Histonmethyltransferase - Histone methyltransferase

Histon-Lysin-
N-Methyltransferase
Bezeichner
EG-Nr. 2.1.1.43
CAS-Nr. 9055-08-7
Datenbanken
IntEnz IntEnz-Ansicht
BRENDA BRENDA-Eintrag
ExPASy NiceZyme-Ansicht
KEGG KEGG-Eintrag
MetaCyc Stoffwechselweg
PRIAM Profil
PDB- Strukturen RCSB PDB PDBe PDBsum
Gen-Ontologie AmiGO / QuickGO

Histon - Methyltransferasen ( HMT ) sind histonmodifizierende Enzyme (zB Histon-Lysin - N-Methyltransferasen und Histon-Arginin - N-Methyltransferasen), die katalysieren die Übertragung von einer, zwei oder drei Methylgruppen an Lysin und Arginin - Reste von Histon - Proteinen . Die Anlagerung von Methylgruppen erfolgt überwiegend an spezifischen Lysin- oder Argininresten der Histone H3 und H4. Zwei Haupttypen von Histon methyltranferases existieren, Lysin-spezifische (die eingestellt werden können ( S u (var) 3-9, E nHancer von Zeste, T rithorax) Domäne enthalten oder nicht-SET - Domäne enthält) und Arginin-spezifisch.

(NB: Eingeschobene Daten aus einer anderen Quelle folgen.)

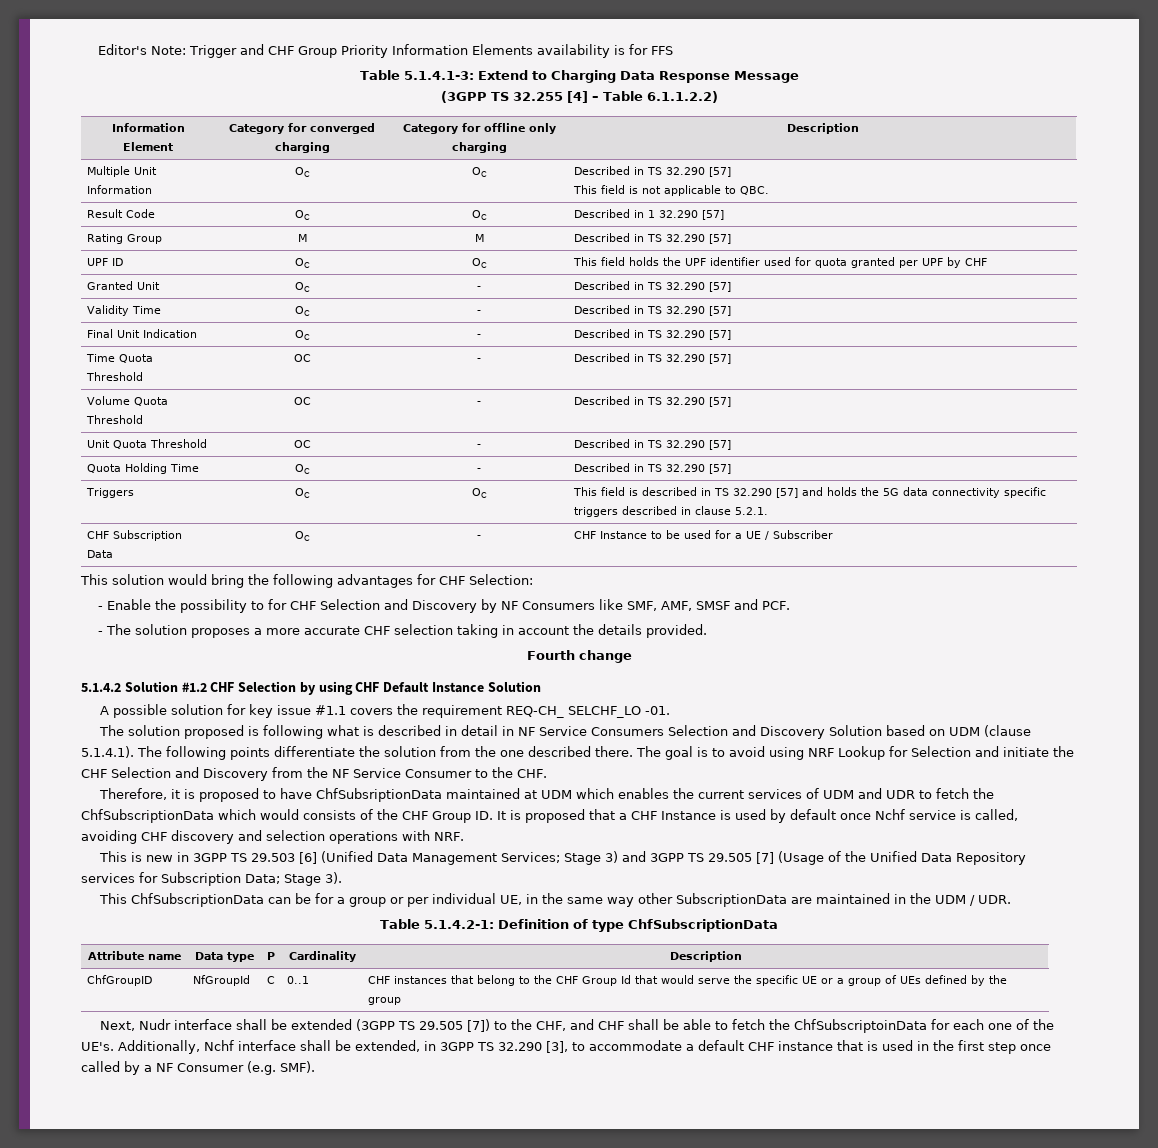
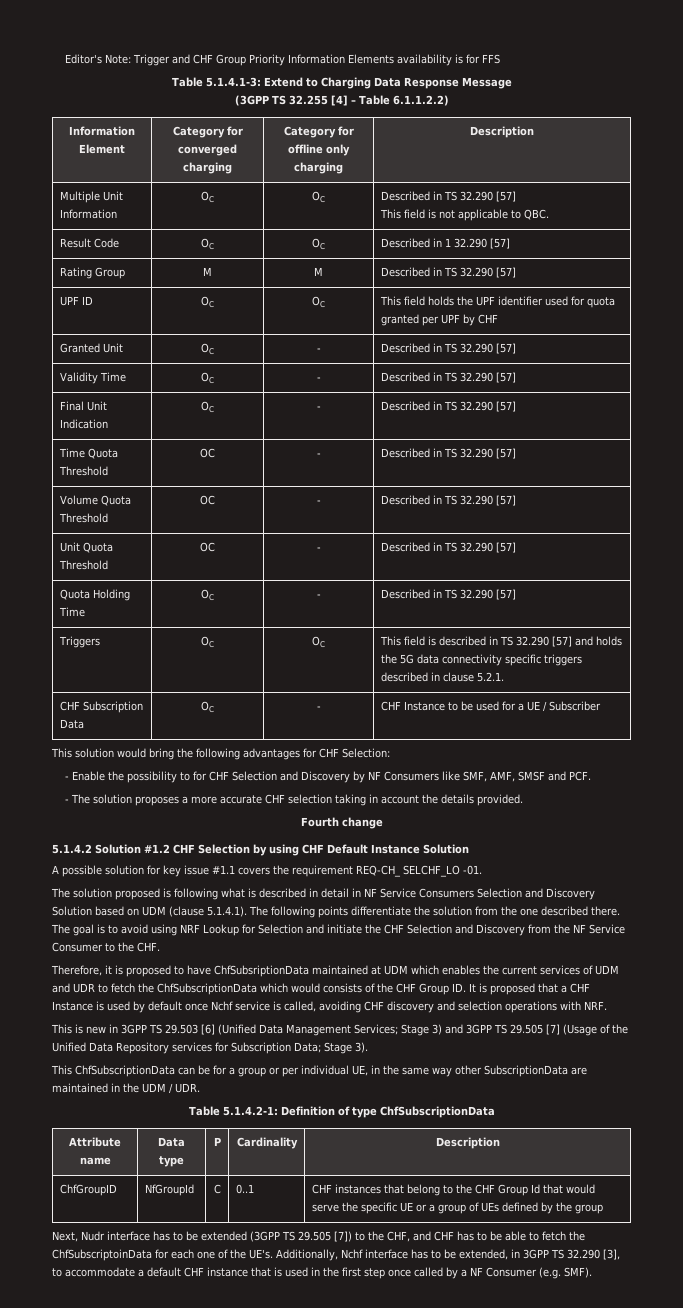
- Next, Nudr interface shall be extended (3GPP TS 29.505 [7]) to the CHF, and CHF shall be able to fetch the ChfSubscriptoinData for each one of the UE's.
+ Next, Nudr interface has to be extended (3GPP TS 29.505 [7]) to the CHF, and CHF has to be able to fetch the ChfSubscriptoinData for each one of the UE's.
- Additionally, Nchf interface shall be extended, in 3GPP TS 32.290 [3], to accommodate a default CHF instance that is used in the first step once called by a NF Consumer (e.g. SMF).
+ Additionally, Nchf interface has to be extended, in 3GPP TS 32.290 [3], to accommodate a default CHF instance that is used in the first step once called by a NF Consumer (e.g. SMF).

In beiden Typen von Histon-Methyltransferasen dient S-Adenosylmethionin (SAM) als Cofaktor und Methyldonorgruppe.
Die genomische DNA von Eukaryoten verbindet sich mit Histone, um Chromatin zu bilden . Der Grad der Chromatinverdichtung hängt stark von der Histonmethylierung und anderen posttranslationalen Modifikationen von Histonen ab. Die Histon-Methylierung ist eine grundlegende epigenetische Modifikation des Chromatins, die Genexpression, genomische Stabilität, Stammzellreifung, Entwicklung der Zelllinie, genetische Prägung, DNA-Methylierung und Zellmitose bestimmt.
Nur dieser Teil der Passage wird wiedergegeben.